Go through the records and copy each line where the string "Stuffed" occurs.

***** Data records

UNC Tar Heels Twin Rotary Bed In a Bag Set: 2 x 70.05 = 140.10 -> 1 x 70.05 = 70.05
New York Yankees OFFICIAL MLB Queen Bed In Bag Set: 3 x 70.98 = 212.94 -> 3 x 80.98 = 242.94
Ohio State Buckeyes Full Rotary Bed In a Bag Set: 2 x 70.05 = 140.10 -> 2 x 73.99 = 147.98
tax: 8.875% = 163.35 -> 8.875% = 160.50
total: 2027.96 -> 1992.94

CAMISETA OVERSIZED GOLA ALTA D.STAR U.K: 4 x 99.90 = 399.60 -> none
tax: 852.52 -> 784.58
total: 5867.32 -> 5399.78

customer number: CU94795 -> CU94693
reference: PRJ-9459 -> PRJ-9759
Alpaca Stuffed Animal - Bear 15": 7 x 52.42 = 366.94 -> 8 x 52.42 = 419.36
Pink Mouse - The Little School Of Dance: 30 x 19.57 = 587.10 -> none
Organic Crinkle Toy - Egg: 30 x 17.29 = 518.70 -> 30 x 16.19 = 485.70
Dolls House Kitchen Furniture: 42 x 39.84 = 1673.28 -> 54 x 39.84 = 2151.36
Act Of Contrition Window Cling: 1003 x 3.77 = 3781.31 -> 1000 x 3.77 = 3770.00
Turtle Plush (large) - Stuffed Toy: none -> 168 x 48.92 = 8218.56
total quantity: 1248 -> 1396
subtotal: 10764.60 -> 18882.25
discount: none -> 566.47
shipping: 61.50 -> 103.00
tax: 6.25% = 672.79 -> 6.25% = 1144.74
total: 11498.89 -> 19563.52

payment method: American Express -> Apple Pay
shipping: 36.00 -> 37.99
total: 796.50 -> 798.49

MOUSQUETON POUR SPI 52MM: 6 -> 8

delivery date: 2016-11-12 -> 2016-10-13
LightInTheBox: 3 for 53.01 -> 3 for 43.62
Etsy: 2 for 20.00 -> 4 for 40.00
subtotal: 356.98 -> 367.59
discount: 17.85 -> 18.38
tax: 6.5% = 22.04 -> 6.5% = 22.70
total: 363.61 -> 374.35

**********

(Your response)
Alpaca Stuffed Animal - Bear 15": 7 x 52.42 = 366.94 -> 8 x 52.42 = 419.36
Turtle Plush (large) - Stuffed Toy: none -> 168 x 48.92 = 8218.56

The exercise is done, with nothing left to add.